70 M PMH MM, bladder Ca presents w/ weeks of fatigue, fever, cough, intermittent hemoptysis, wbc3, plt120, Hb9, b/l pulm infiltrates, non-caseating granuloma. diagnosis?
Disseminated Mycobacterium bovis infection. +hx of transitional-cell carcinoma of bladder s/p intravesiclular BCG. BCG is a live attenuated strain of M. bovis. Systemic complications are rare <1% include b/l interstitial pneumonitis & non-necrotizing granulomas
Pathogenesis is incompletely understood but thought that organisms gain access to lymphatics & blood via disruption of uroepithelium & then disseminate to multiple sites.
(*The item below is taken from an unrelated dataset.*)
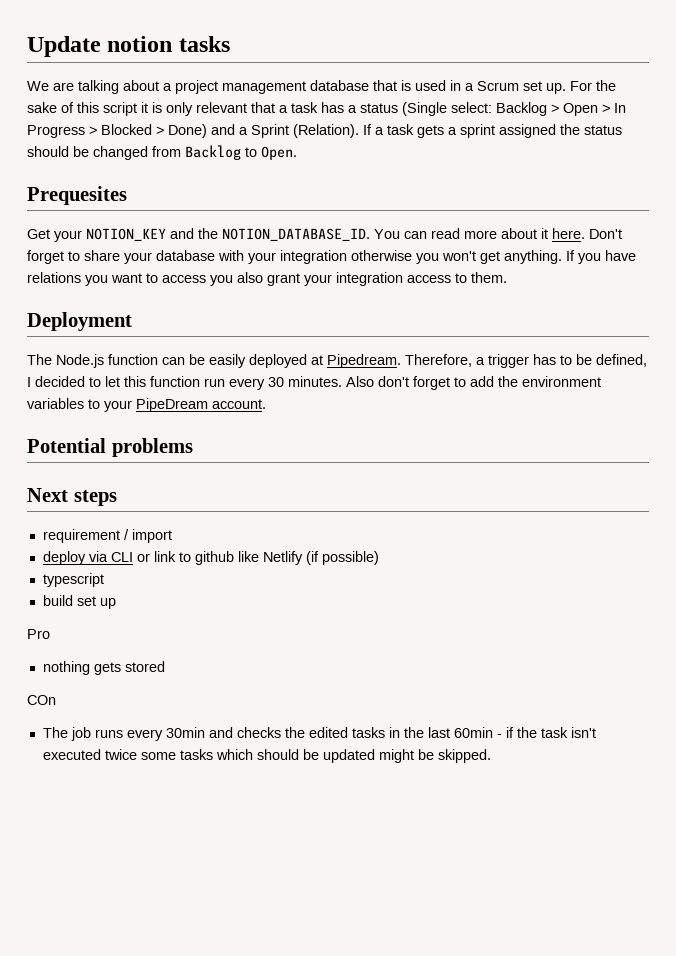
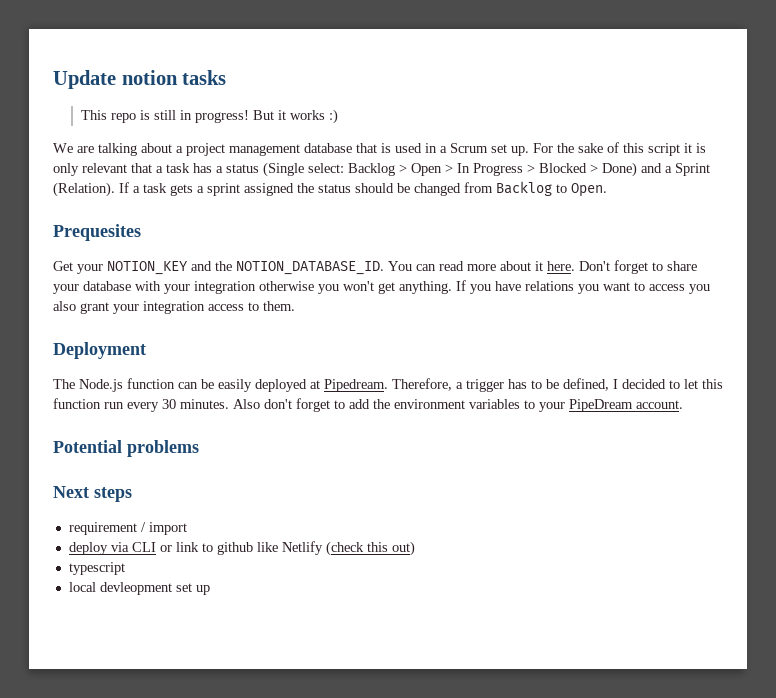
(230, 44) none -> [80,109,338,124] // This repo is still in progress! But it works :)
[305,551,379,565] (if possible) -> [325,541,415,556] (check this out)
[42,595,73,606] build -> [68,582,172,595] local devleopment
[27,629,50,639] [42,661,165,675] [27,695,56,705] [42,727,596,741] [42,749,491,763] // Pro // nothing gets stored // COn // The job runs every 30min and checks the edited tasks in the last 60min - if the task isn't executed twice some tasks which should be updated might be skipped. -> (210, 590) none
Granulomatous rx can occur. indistinguishable from MTB
Ddx: Bacterial, viral, fungal & other mycobacterial dz can cause F cough & hemoptysis but patient’s clinical course was not consistent with typical bacterial or viral pneumonia & granulomatous inflammation is not a feature of these infections. BC/BAL culture neg, RVP neg, CMV neg
Ddx: Hypersensitivity pneumonitis: +F malaise, wt loss & cough but hemoptysis is uncommon. pt had neg precipitating IgG Ab against potential antigens. A positive serum test for precipitins can be helpful in confirming dx but a negative test should not be used to rule it out
Ddx: fungal pulmonary granulomas: cryptococcus, histoplasma, coccidioides & blasto. Presentation is most consistent w/disseminated or progressive infection not adequately contained by immune system. In such cases granuloma is uncommon & blood, sputum/BAL should have been +
Ddx: other NTM: Fever & weight loss are also less common in cases of NTM infection than in cases of tuberculosis
M. bovis rifampicin, isoniazid and ethambutol Treatment duration is generally extended to 9 months due to the exclusion of pyrazinamide, since all strains of M. bovis are resistant to it.